===== Supplied records =====
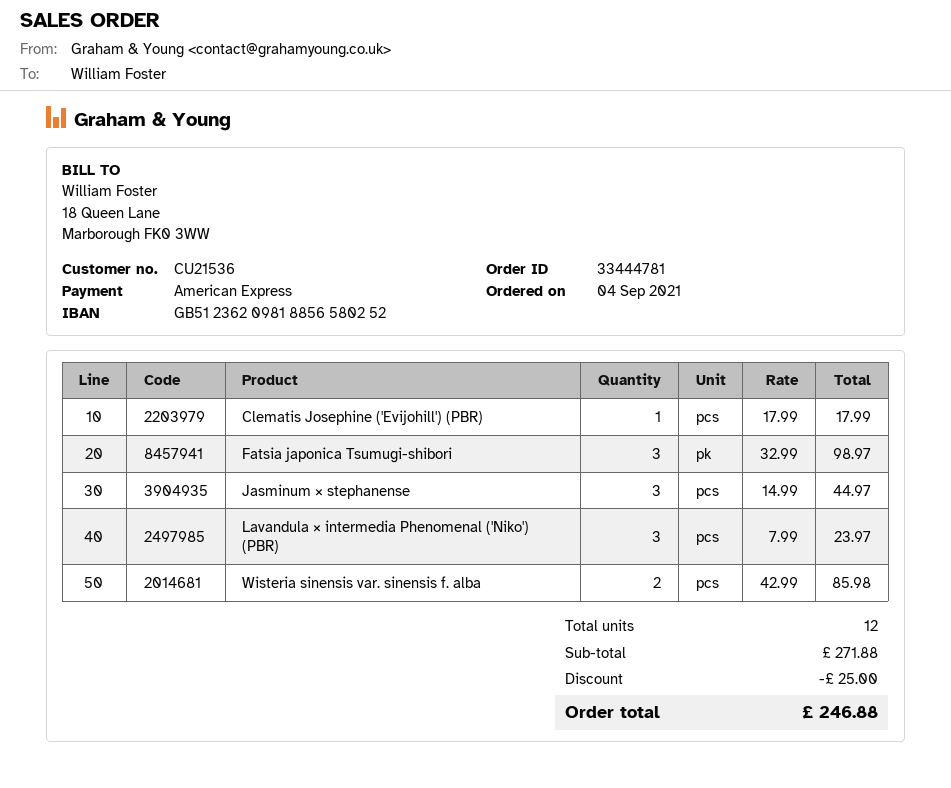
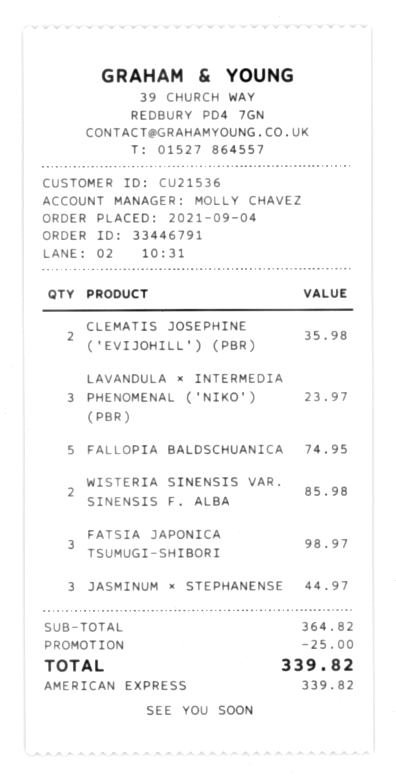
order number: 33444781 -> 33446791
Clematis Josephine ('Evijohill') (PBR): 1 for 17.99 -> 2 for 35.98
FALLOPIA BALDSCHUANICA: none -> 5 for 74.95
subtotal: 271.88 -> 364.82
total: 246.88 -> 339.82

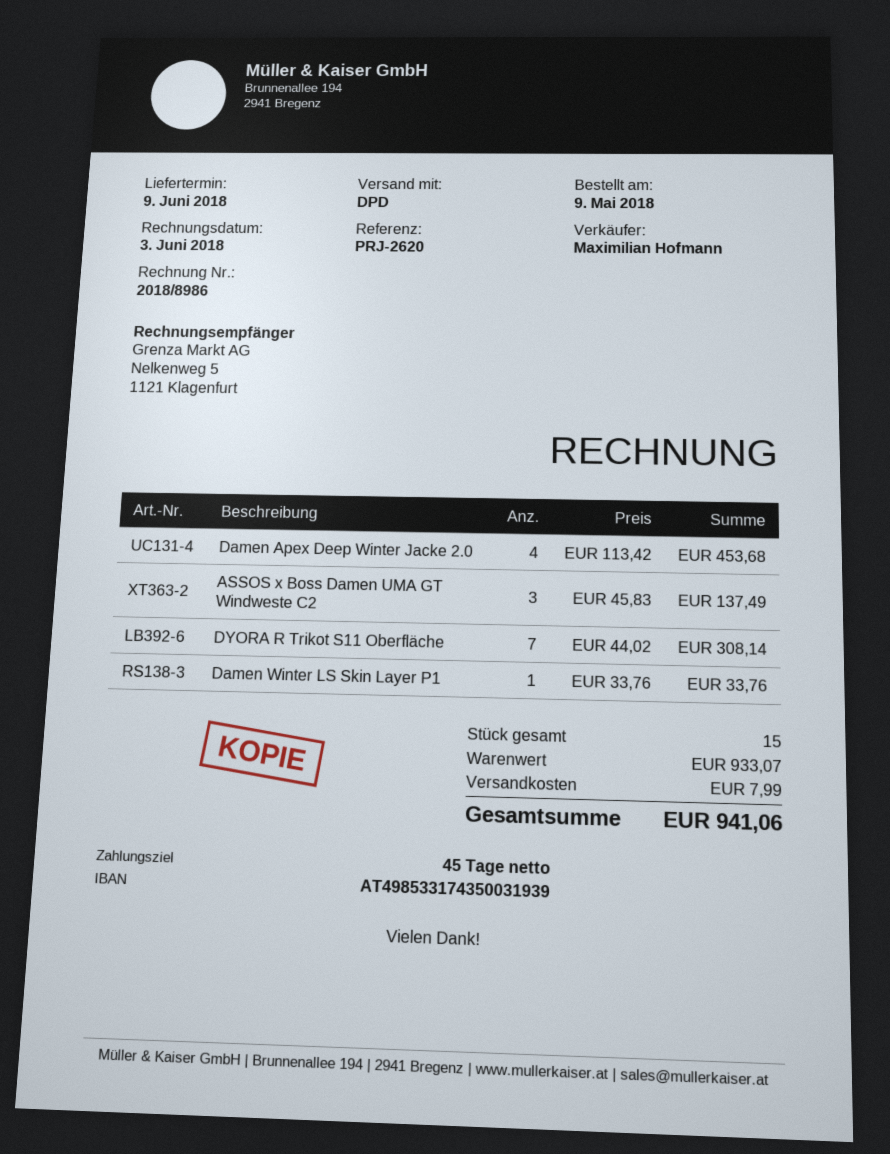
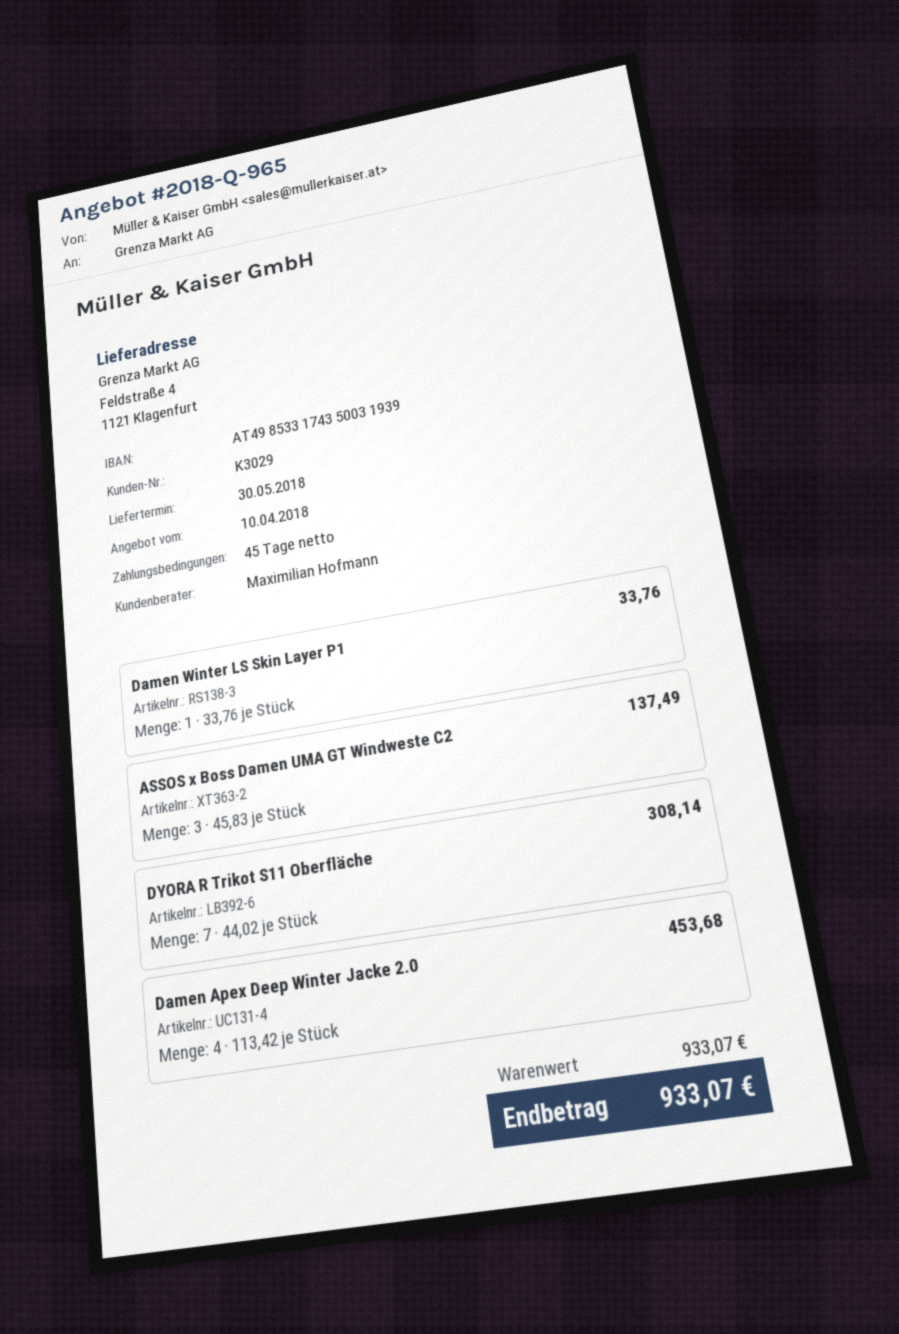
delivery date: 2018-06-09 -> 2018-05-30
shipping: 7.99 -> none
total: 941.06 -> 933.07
=====
### What you have to do
Transcribe exactly the lines running from the line with "FALLOPIA BALDSCHUANICA: none -> 5 for 74.95" to the last line of the entries. Pictures stay out of the copy.

### Result below
FALLOPIA BALDSCHUANICA: none -> 5 for 74.95
subtotal: 271.88 -> 364.82
total: 246.88 -> 339.82

delivery date: 2018-06-09 -> 2018-05-30
shipping: 7.99 -> none
total: 941.06 -> 933.07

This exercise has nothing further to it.